▸ **How to complete this task**:
Only one stretch of the records below is wanted: the lines from the one holding "[51,716,172,730] Scott Boris" through the one holding "[66,298,118,320] Robert ->". Return it exactly, both ends included.

▸ **Material provided**:
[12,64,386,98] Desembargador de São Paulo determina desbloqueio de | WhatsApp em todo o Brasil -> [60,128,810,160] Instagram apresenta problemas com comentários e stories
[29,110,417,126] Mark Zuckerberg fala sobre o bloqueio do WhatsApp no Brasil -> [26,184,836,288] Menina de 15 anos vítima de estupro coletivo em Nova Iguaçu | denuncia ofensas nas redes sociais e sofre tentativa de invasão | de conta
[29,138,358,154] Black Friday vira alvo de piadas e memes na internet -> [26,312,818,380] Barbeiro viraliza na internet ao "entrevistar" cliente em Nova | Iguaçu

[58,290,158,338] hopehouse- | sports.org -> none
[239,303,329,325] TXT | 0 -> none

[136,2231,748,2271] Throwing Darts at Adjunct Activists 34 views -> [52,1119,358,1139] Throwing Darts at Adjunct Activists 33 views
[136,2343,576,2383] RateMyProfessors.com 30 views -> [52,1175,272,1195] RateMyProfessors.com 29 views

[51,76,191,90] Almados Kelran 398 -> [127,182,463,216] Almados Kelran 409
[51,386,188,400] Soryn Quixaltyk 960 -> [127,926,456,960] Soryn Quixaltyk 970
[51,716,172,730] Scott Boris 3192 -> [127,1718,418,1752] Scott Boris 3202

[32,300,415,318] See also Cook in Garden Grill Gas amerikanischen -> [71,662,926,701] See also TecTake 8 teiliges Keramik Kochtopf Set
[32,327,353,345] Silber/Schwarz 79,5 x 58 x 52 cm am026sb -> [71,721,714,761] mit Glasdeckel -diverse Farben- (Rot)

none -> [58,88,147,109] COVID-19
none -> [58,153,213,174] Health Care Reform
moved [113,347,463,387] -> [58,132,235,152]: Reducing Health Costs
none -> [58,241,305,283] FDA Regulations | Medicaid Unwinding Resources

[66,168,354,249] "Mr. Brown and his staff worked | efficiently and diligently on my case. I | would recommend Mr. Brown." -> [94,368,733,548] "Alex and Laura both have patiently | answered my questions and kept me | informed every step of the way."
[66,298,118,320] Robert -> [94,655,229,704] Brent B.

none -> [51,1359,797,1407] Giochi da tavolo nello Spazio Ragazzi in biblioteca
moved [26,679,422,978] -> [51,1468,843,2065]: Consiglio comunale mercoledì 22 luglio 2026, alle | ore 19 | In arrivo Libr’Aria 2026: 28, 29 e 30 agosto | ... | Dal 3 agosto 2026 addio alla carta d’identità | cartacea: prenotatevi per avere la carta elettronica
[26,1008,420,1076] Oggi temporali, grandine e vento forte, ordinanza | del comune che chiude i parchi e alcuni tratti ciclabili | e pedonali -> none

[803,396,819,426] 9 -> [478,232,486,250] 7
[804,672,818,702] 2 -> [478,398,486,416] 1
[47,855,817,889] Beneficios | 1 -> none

▸ **Solution to this exercise**:
[51,716,172,730] Scott Boris 3192 -> [127,1718,418,1752] Scott Boris 3202

[32,300,415,318] See also Cook in Garden Grill Gas amerikanischen -> [71,662,926,701] See also TecTake 8 teiliges Keramik Kochtopf Set
[32,327,353,345] Silber/Schwarz 79,5 x 58 x 52 cm am026sb -> [71,721,714,761] mit Glasdeckel -diverse Farben- (Rot)

none -> [58,88,147,109] COVID-19
none -> [58,153,213,174] Health Care Reform
moved [113,347,463,387] -> [58,132,235,152]: Reducing Health Costs
none -> [58,241,305,283] FDA Regulations | Medicaid Unwinding Resources

[66,168,354,249] "Mr. Brown and his staff worked | efficiently and diligently on my case. I | would recommend Mr. Brown." -> [94,368,733,548] "Alex and Laura both have patiently | answered my questions and kept me | informed every step of the way."
[66,298,118,320] Robert -> [94,655,229,704] Brent B.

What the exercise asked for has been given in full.